# Create ATT&CK Groups Source knowledge
---
* Collaborators:
    * Roberto Rodriguez (@Cyb3rWard0g)
* References:
    * https://python.langchain.com/en/latest/modules/indexes/getting_started.html
    * https://www.youtube.com/watch?v=eqOfr4AGLk8

## Import Modules

In [1]:
from attackcti import attack_client
import os
import logging

logging.getLogger('taxii2client').setLevel(logging.CRITICAL)

## Define Initial Variables

In [2]:
# Define a few variables
current_directory = os.path.dirname("__file__")
documents_directory = os.path.join(current_directory, "documents")
contrib_directory = os.path.join(current_directory, "contrib")
embeddings_directory = os.path.join(current_directory, "embeddings")
templates_directory = os.path.join(current_directory, "templates")
group_template = os.path.join(templates_directory, "group.md")

## Initialize ATT&CK Client

In [3]:
lift = attack_client()

## Get ATT&CK Groups
Gettings technique STIX objects used by all groups accross all ATT&CK matrices..

In [4]:
techniques_used_by_groups = lift.get_techniques_used_by_all_groups()
techniques_used_by_groups[0]

{'type': 'intrusion-set',
 'id': 'intrusion-set--b7f627e2-0817-4cd5-8d50-e75f8aa85cc6',
 'created_by_ref': 'identity--c78cb6e5-0c4b-4611-8297-d1b8b55e40b5',
 'created': '2023-02-23T15:31:38.829Z',
 'modified': '2023-04-17T21:49:16.371Z',
 'name': 'LuminousMoth',
 'description': '[LuminousMoth](https://attack.mitre.org/groups/G1014) is a Chinese-speaking cyber espionage group that has been active since at least October 2020. [LuminousMoth](https://attack.mitre.org/groups/G1014) has targeted high-profile organizations, including government entities, in Myanmar, the Philippines, Thailand, and other parts of Southeast Asia.
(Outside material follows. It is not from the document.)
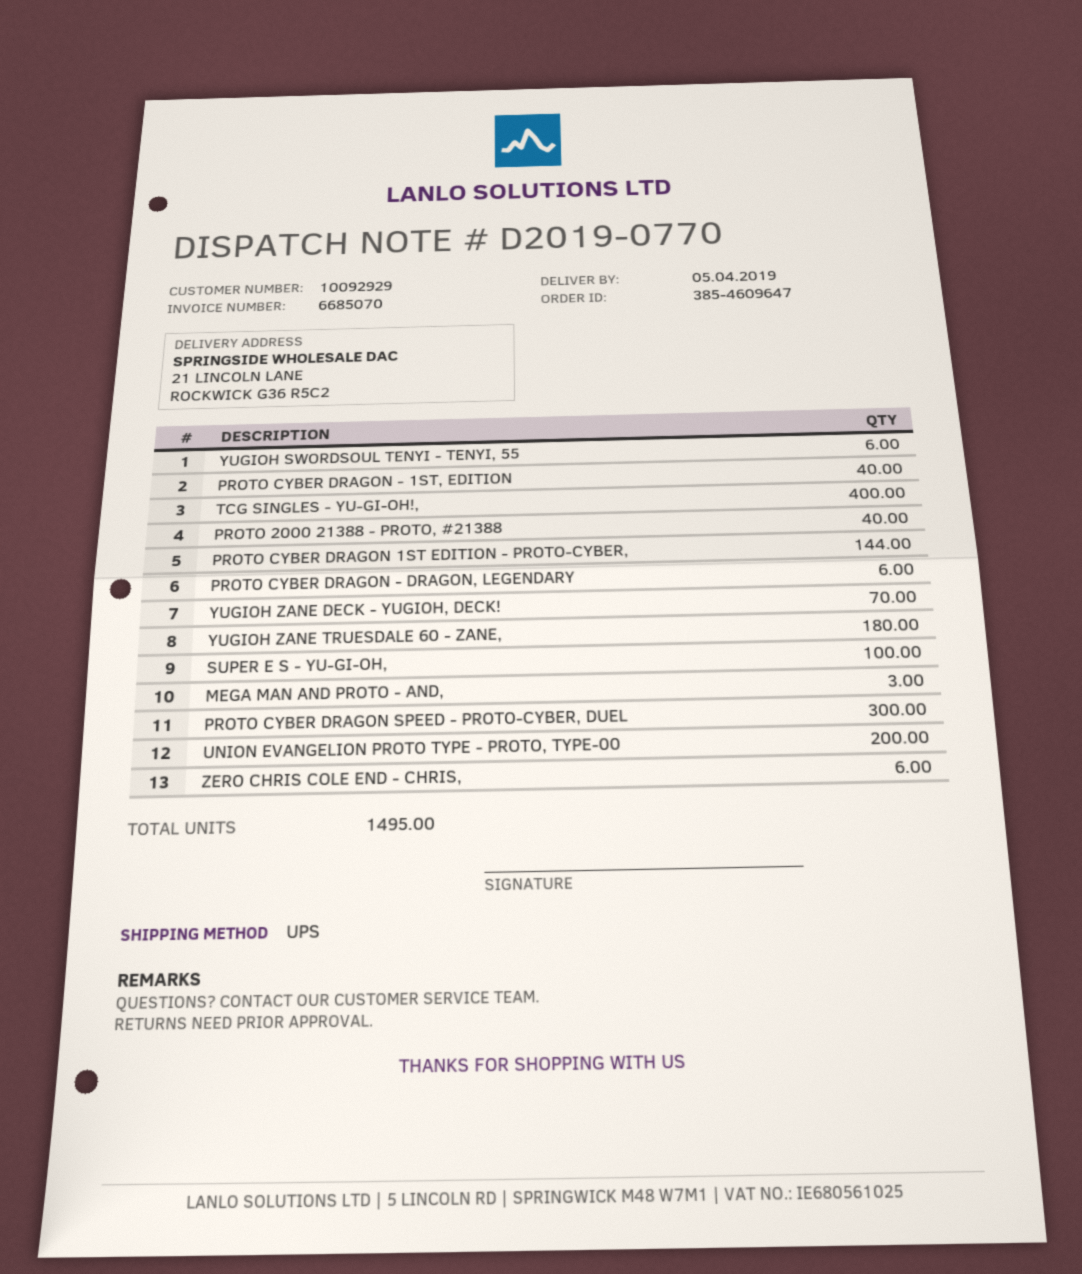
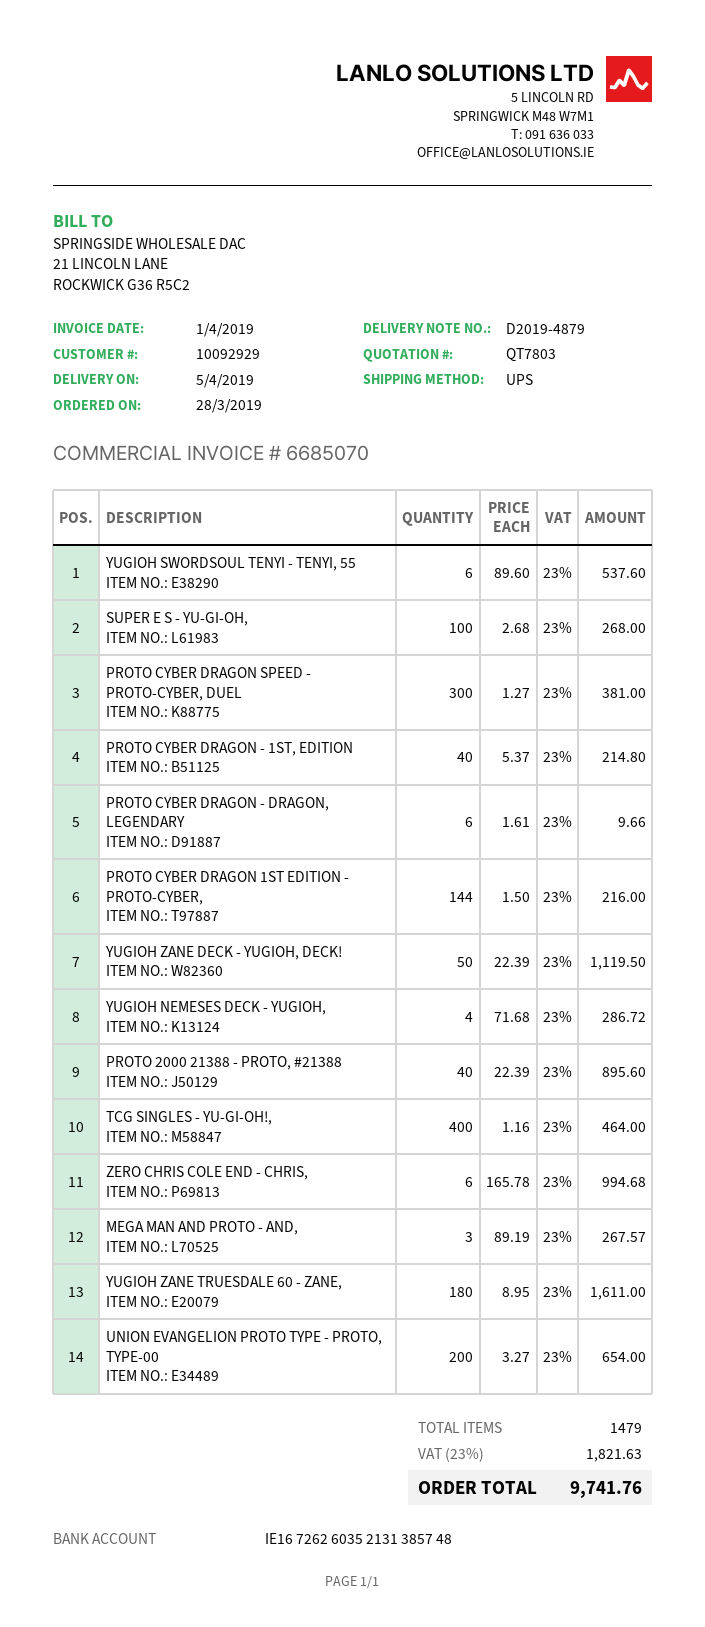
delivery note number: D2019-0770 -> D2019-4879
YUGIOH ZANE DECK - YUGIOH, DECK!: 70 -> 50
YUGIOH NEMESES DECK - YUGIOH,: none -> 4
total quantity: 1495 -> 1479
Some security researchers have concluded there is a connection between [LuminousMoth](https://attack.mitre.org/groups/G1014) and [Mustang Panda](https://attack.mitre.org/groups/G0129) based on similar targeting and TTPs, as well as network infrastructure overlaps.(Citation: Kaspersky LuminousMoth July 2021)(Citation: Bitdefender LuminousMoth July 2021)',
 'aliases': ['L

## Create ATT&CK Groups Documents

In [5]:
import copy
from jinja2 import Template

# Create Group docs
all_groups = dict()
for technique in techniques_used_by_groups:
    if technique['id'] not in all_groups:
        group = dict()
        group['group_name'] = technique['name']
        group['group_id'] = technique['external_references'][0]['external_id']
        group['created'] = technique['created']
        group['modified'] = technique['modified']
        group['description'] = technique['description']
        group['aliases'] = technique['aliases']
        if 'x_mitre_contributors' in technique:
            group['contributors'] = technique['x_mitre_contributors']
        group['techniques'] = []
        all_groups[technique['id']] = group
    technique_used = dict()
    technique_used['matrix'] = technique['matrix']
    technique_used['domain'] = technique['x_mitre_domains']
    technique_used['platform'] = technique['platform']
    technique_used['tactics'] = technique['tactic']
    technique_used['technique_id'] = technique['technique_id']
    technique_used['technique_name'] = technique['technique']
    technique_used['use'] = technique['relationship_description']
    if 'data_sources' in technique:
        technique_used['data_sources'] = technique['data_sources']
    all_groups[technique['id']]['techniques'].append(technique_used)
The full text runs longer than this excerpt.